• Problem details: Each of the lines from the one that contains "по адресу: http://localhost:8100" to the end of the entries below should be output exactly.

• Data records:
[Start of section]

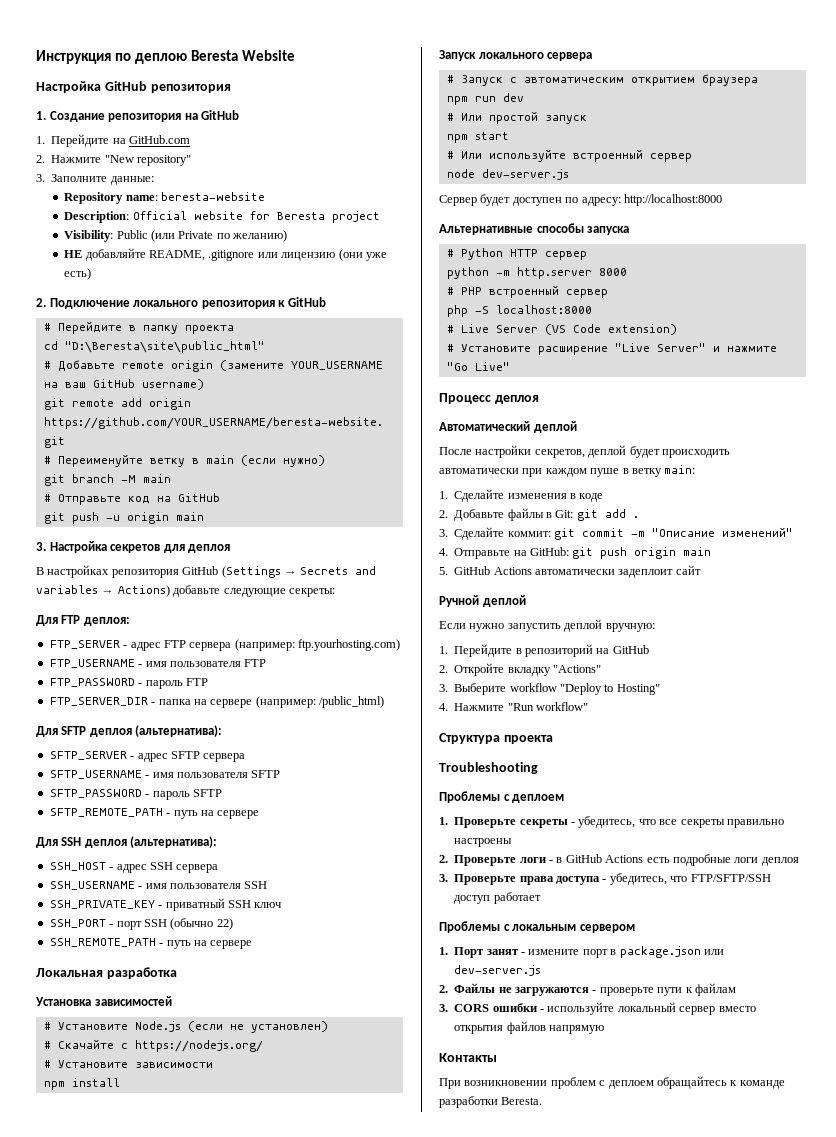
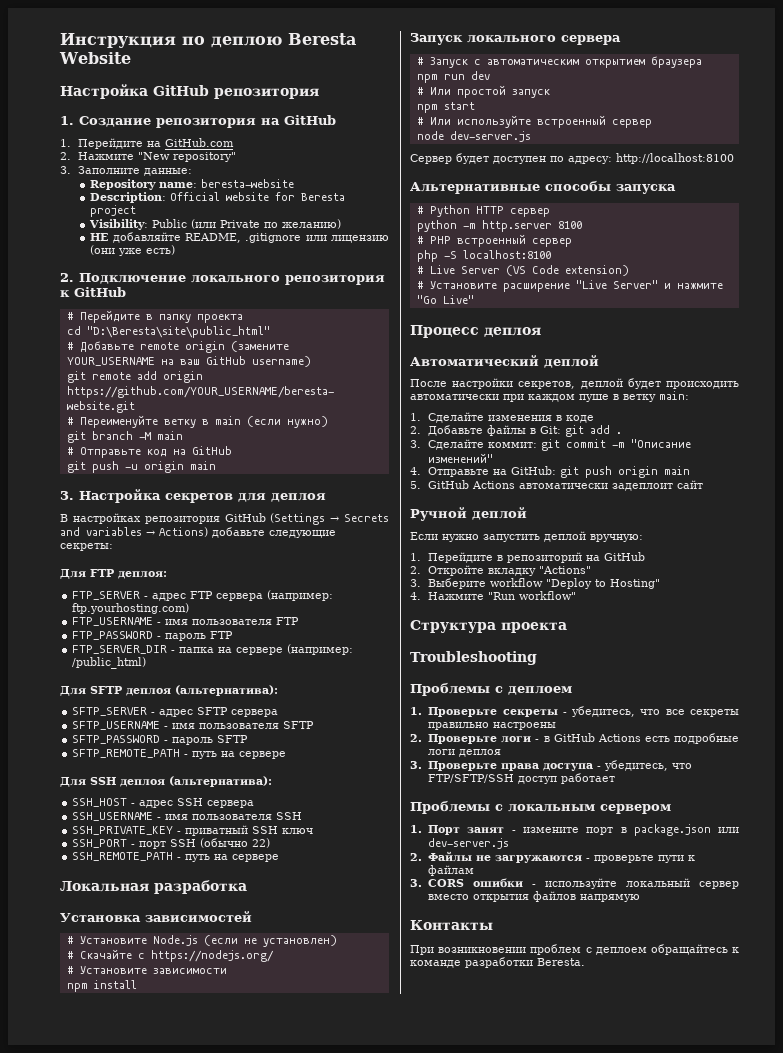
- Сервер будет доступен по адресу: http://localhost:8000
+ Сервер будет доступен по адресу: http://localhost:8100
- python -m http.server 8000
+ python -m http.server 8100
- php -S localhost:8000
+ php -S localhost:8100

[End of section]

• Finished task:
+ Сервер будет доступен по адресу: http://localhost:8100
- python -m http.server 8000
+ python -m http.server 8100
- php -S localhost:8000
+ php -S localhost:8100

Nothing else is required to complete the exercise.